Four environmentalist groups are suing the National Park Service (NPS) over its plans to replant redwood trees in Sequoia and Kings Canyon national parks. The areas of replanting include those hit by wildfires in 2020 and 2021.
“Natural regeneration may not be sufficient”
The Park Service announced the seedling-planting project earlier this year. It listed the reason for it was that the agency was “concerned that natural regeneration may not be sufficient to support self-sustaining groves into the future, particularly as the fires killed an unprecedented number of reproductive sequoia trees in the groves themselves.”
Sequoia and Kings Canyon plan “explicitly prohibited”
However, four environmental groups have decidedly opposed the plan. On November 17, the groups, including the John Muir Project, Wilderness Watch, Sequoia Forest Keeper, and the Tule River Conservancy, say the NPS is out of line. The suit claims the plan violates the law. How? The replant includes some work in designated wilderness areas, where human involvement in the ecosystem is explicitly prohibited.
Officials with the John Muir Project disagree with the NPS’ premise that natural regeneration of the giant trees won’t be enough. A spokesman for the group told news outlet CNN that sequoias are among the species of trees that actually “depend on high-intensity fire in order to reproduce effectively.” Chad Hansen, the project’s spokesman said, “Nature doesn’t need our help. We are not supposed to be getting involved with tending it like a garden.”

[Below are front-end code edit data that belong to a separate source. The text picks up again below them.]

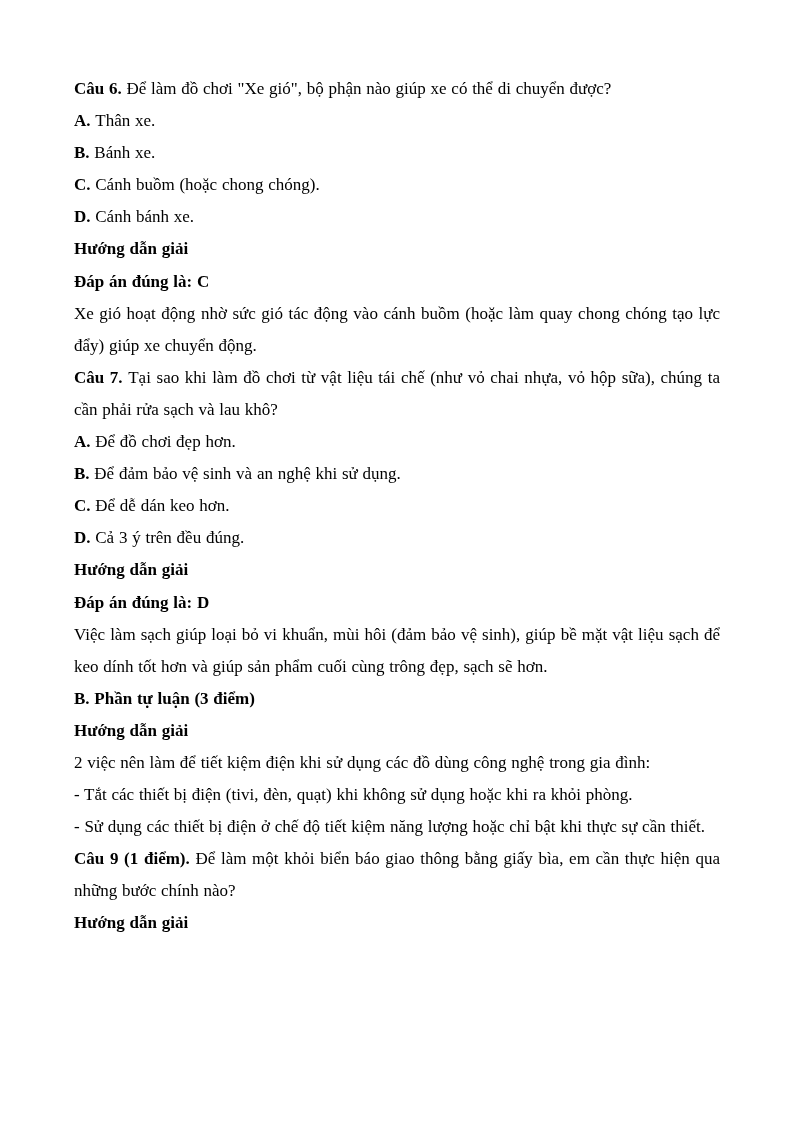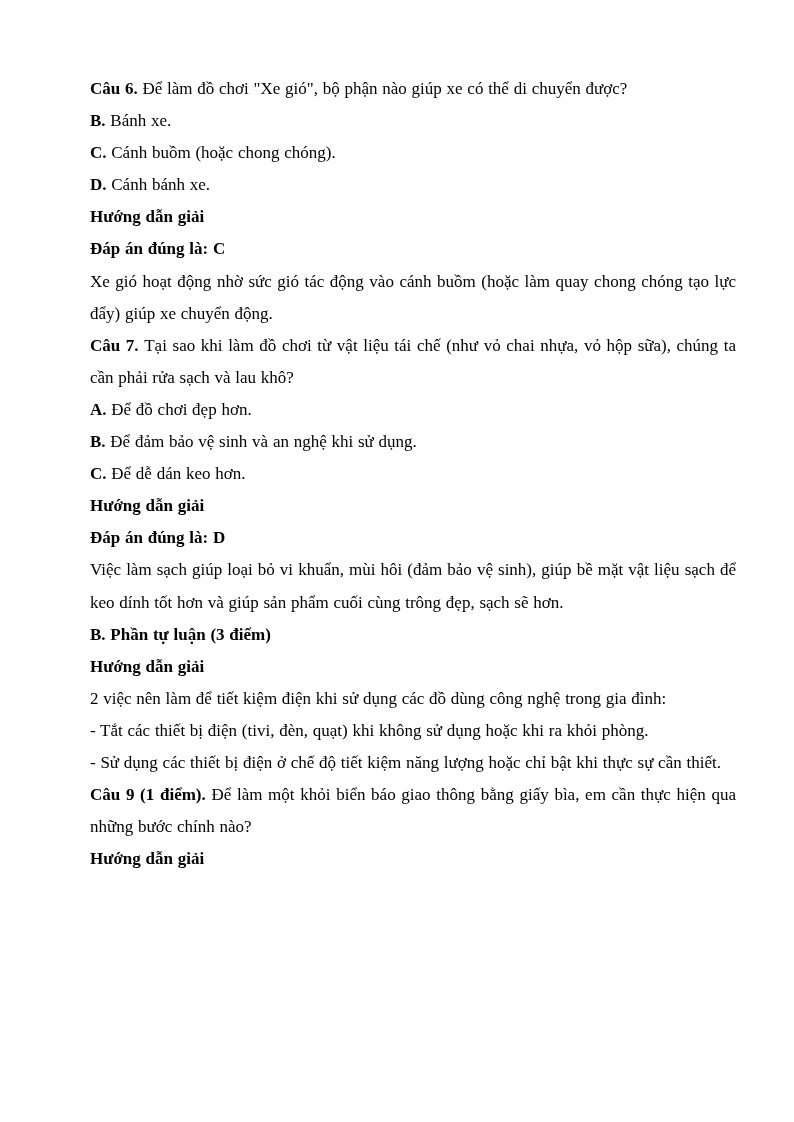"Câu 6. Để làm đồ" .doc-body { margin-left: 16px -> none }
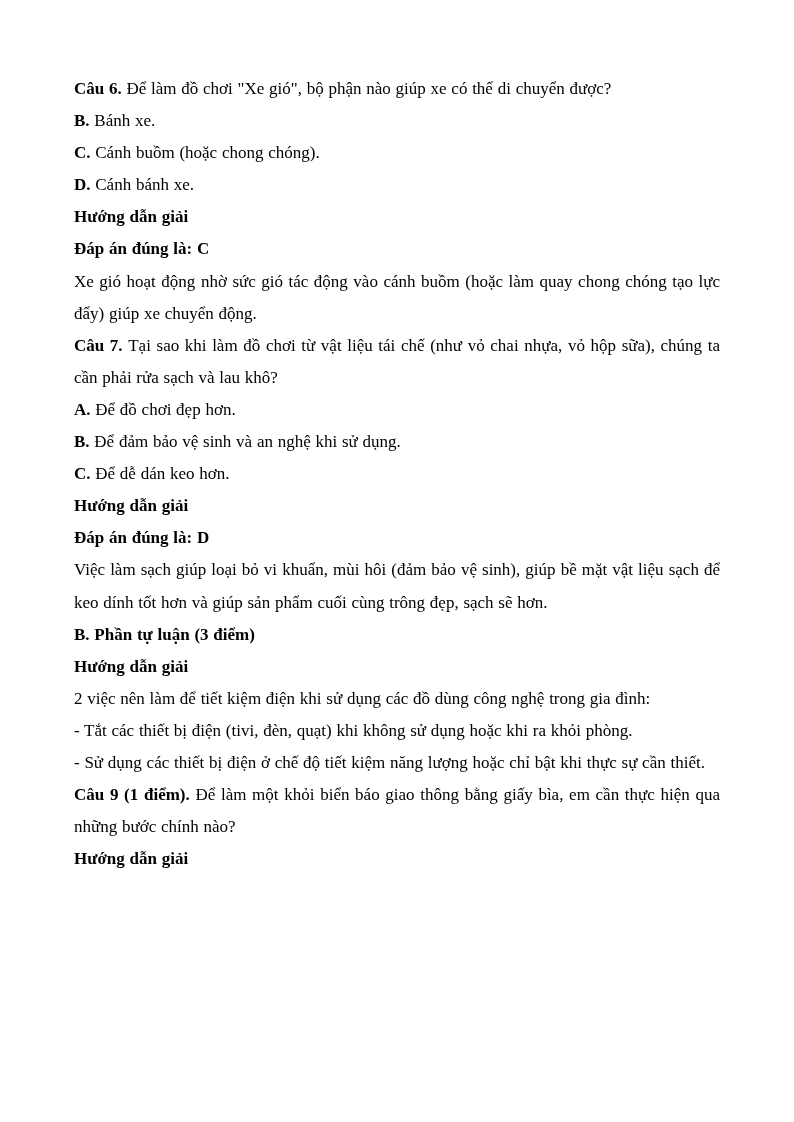"A. Thân xe." p.para { html: none -> <p><span>A. </span><span>Thân xe.</span></p> }
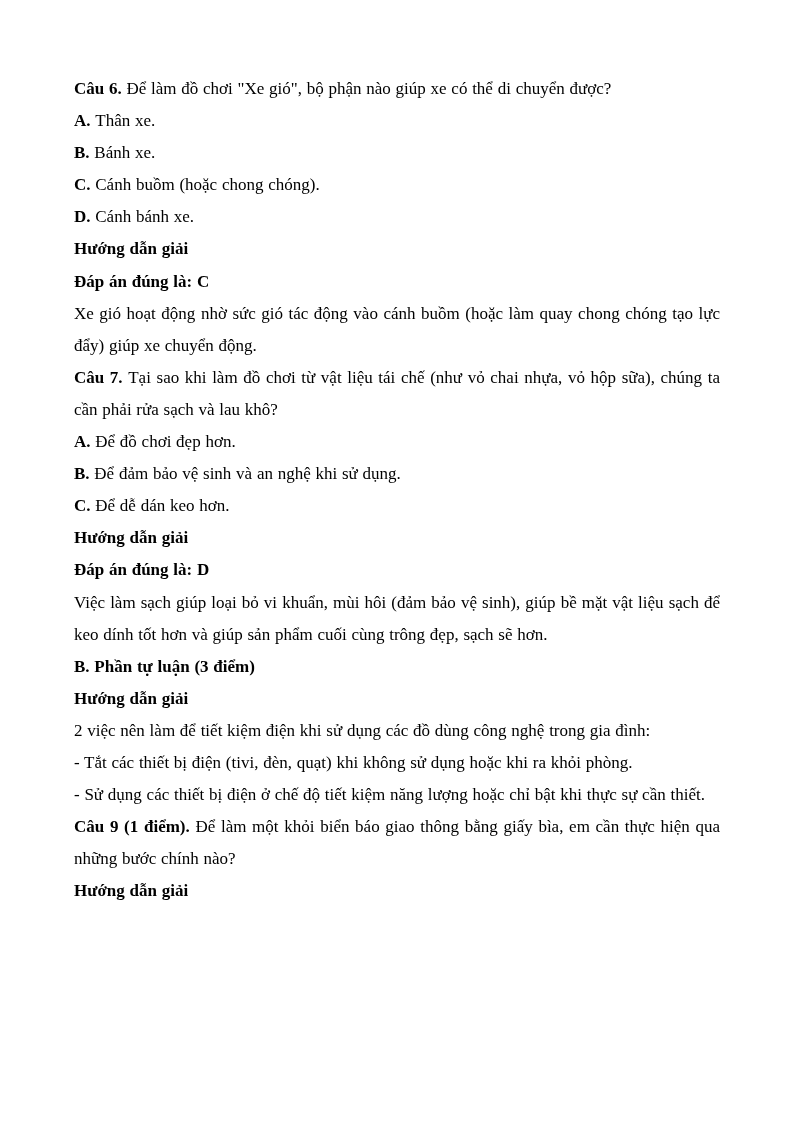"D. Cả 3 ý trên" p.para { html: none -> <p><span>D. </span><span>Cả 3 ý trên đều đúng.</span></p> }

Earlier suit and current one criticized for circumventing review, public engagement
The three other groups sued the Park Service last September over a different NPS project. That one, a “Fuels Reduction Project,” would direct cutting a thousand acres of timber. An additional 20,000 acres would be subject to “manager-ignited fires and associated activity,” according to the complaint.
The lawsuit filing says both projects were approved after having circumvented “required processes of environmental review and public engagement.” This, it says, was done by declaring them as “emergency” projects that would not have to meet those requirements.
NPS officials declined to comment, as is the agency’s policy regarding litigation. They did confirm replanting started in October in two sequoia groves. However, the work was begun before the anti-replant suit was filed.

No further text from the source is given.